If you are a regular to COD, you would understand by now that I am very passionate about computer chassis. A well designed chassis is the basis of a well built system. Today, Thermaltake has once again asked that I examine one of their designs. Enter the Thermaltake Tsunami Dream Aluminum Case.
Let me start off by saying, when I received it, I had to immediately open the box; I thought they forgot to put the case in there. It is extremely light, weighing in at only 13.2lbs. This is a HUGE difference from the last case they sent me for review, the Damier V5000A, which weighed in at 35.27lbs.
Right out of the box, it was eye candy all over again. Every thing fits well, and there is nothing that is out of place. The front actually consists of two doors, once again. The front door is the heaviest part of the case and it is a very stylish hunk of aluminum. Behind that, you have your plastic bezel. I am so used to having a dull plastic bezel and I hate it! Here, Tt has decided to give it a nice polished finish. Unfortunately, I was unable to catch its brilliance with my digital camera clearly but you can get hints of it with reflections of the flash at the bottom of the bezel. Both doors are fastened to the chassis with real hinges.
Hidden behind the second door is your 120x120x25 mm 2000rpm intake fan with removable washable filter.
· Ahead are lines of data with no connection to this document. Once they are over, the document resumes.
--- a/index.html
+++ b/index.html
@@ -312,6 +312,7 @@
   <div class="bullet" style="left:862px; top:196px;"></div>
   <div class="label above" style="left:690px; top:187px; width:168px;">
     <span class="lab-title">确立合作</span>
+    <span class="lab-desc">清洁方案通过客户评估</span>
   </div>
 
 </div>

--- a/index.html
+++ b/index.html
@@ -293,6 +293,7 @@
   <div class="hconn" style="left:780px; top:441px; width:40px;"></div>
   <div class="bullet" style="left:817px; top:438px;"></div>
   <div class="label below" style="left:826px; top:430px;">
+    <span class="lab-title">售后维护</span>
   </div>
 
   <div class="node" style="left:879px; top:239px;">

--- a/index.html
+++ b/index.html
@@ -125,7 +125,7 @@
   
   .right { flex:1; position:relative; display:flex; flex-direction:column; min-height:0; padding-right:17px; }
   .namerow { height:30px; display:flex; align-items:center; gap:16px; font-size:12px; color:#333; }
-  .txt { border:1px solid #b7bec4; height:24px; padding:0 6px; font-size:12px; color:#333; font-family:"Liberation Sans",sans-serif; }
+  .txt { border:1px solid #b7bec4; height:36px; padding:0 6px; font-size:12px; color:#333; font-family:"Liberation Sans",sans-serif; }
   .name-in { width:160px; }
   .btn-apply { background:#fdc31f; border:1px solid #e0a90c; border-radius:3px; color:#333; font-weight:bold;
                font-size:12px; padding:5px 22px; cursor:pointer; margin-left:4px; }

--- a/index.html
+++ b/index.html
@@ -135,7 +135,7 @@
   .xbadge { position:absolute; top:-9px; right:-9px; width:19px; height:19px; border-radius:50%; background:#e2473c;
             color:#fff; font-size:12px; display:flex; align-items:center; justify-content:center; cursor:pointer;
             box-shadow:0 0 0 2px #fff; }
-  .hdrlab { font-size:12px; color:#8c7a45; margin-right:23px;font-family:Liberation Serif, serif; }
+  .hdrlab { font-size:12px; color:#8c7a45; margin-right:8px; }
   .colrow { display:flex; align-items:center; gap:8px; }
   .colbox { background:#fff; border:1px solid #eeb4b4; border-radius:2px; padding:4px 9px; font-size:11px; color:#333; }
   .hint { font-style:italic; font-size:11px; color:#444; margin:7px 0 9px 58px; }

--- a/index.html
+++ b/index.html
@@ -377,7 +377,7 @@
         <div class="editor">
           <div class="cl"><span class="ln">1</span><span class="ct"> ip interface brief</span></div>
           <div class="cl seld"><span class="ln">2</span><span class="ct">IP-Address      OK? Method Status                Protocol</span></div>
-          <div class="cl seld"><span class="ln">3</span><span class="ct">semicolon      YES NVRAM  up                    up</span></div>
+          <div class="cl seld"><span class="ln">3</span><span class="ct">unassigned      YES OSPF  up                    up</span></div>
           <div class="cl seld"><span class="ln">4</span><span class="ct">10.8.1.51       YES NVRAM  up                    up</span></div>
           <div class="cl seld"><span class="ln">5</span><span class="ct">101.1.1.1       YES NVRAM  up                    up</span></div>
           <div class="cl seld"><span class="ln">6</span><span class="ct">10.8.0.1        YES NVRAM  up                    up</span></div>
Having a filter provided to you certainly beats the embarrassment of going to the store and buying nylon stockings to cut up and tape to the front of your case to keep them there dust bunnies out. The girls at the counter always giggle at me and point me in the direction of the mascara or lipstick on sale. Since Tt also provides you with a plastic enclosure for the fan, it makes swapping fans simple; no screws involved. The ONLY drawback to this is that you can’t use some of the larger fans like my favorite Panaflo fans which measure a little larger (120x120x38 mm), push MUCH (112 CFM) more air, and are a lot louder. I am a bit extreme though.